(Change listing data)
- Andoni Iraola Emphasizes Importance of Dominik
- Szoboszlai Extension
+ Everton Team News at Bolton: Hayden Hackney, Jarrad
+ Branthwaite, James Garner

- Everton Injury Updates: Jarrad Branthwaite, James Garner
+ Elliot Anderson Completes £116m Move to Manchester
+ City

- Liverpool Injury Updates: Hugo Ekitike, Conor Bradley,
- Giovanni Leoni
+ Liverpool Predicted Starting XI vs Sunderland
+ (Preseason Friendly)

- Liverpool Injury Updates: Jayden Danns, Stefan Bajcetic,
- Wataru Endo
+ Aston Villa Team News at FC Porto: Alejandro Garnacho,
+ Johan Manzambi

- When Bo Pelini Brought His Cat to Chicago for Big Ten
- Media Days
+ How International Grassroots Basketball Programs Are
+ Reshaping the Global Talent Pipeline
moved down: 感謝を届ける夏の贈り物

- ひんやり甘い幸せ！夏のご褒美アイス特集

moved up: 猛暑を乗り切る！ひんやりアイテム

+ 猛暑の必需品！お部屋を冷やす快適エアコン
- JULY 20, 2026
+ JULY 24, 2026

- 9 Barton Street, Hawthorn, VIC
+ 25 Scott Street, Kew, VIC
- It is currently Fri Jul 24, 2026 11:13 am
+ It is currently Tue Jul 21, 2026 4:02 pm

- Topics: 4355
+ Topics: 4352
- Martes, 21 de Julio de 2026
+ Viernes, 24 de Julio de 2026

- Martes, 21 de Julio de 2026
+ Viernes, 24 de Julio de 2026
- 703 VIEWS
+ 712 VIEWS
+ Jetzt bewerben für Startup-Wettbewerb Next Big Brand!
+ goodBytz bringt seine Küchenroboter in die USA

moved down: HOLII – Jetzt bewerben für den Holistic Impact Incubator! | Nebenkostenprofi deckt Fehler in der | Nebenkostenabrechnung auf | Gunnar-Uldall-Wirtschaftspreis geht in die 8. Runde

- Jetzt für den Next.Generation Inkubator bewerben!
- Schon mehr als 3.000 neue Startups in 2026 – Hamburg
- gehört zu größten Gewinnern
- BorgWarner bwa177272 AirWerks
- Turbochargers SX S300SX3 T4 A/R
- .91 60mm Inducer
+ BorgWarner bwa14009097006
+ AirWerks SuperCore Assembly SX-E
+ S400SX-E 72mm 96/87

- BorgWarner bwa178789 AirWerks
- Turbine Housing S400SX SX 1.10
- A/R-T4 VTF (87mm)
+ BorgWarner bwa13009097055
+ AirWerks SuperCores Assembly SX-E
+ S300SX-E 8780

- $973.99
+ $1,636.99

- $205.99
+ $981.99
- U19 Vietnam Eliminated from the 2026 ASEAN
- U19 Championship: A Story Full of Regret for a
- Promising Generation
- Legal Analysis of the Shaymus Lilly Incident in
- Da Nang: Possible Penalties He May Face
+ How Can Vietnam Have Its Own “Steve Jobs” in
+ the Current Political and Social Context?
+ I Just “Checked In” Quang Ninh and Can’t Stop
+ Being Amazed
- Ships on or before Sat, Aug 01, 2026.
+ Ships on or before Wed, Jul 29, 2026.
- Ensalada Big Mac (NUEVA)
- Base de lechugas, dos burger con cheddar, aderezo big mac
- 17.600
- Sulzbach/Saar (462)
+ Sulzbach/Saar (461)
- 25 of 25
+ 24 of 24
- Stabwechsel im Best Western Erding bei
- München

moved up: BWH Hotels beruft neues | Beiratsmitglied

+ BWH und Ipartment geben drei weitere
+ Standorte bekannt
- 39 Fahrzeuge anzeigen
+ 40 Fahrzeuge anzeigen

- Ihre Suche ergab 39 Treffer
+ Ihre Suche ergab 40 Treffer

→ **INSTRUCTIONS FOR THE TASK**: Word for word, restate the lines above from the line containing "- 9 Barton Street, Hawthorn, VIC" through the line containing "- Promising Generation", with both included and nothing else.

→ **RESULT OF THE EXERCISE**:
- 9 Barton Street, Hawthorn, VIC
+ 25 Scott Street, Kew, VIC
- It is currently Fri Jul 24, 2026 11:13 am
+ It is currently Tue Jul 21, 2026 4:02 pm

- Topics: 4355
+ Topics: 4352
- Martes, 21 de Julio de 2026
+ Viernes, 24 de Julio de 2026

- Martes, 21 de Julio de 2026
+ Viernes, 24 de Julio de 2026
- 703 VIEWS
+ 712 VIEWS
+ Jetzt bewerben für Startup-Wettbewerb Next Big Brand!
+ goodBytz bringt seine Küchenroboter in die USA

moved down: HOLII – Jetzt bewerben für den Holistic Impact Incubator! | Nebenkostenprofi deckt Fehler in der | Nebenkostenabrechnung auf | Gunnar-Uldall-Wirtschaftspreis geht in die 8. Runde

- Jetzt für den Next.Generation Inkubator bewerben!
- Schon mehr als 3.000 neue Startups in 2026 – Hamburg
- gehört zu größten Gewinnern
- BorgWarner bwa177272 AirWerks
- Turbochargers SX S300SX3 T4 A/R
- .91 60mm Inducer
+ BorgWarner bwa14009097006
+ AirWerks SuperCore Assembly SX-E
+ S400SX-E 72mm 96/87

- BorgWarner bwa178789 AirWerks
- Turbine Housing S400SX SX 1.10
- A/R-T4 VTF (87mm)
+ BorgWarner bwa13009097055
+ AirWerks SuperCores Assembly SX-E
+ S300SX-E 8780

- $973.99
+ $1,636.99

- $205.99
+ $981.99
- U19 Vietnam Eliminated from the 2026 ASEAN
- U19 Championship: A Story Full of Regret for a
- Promising Generation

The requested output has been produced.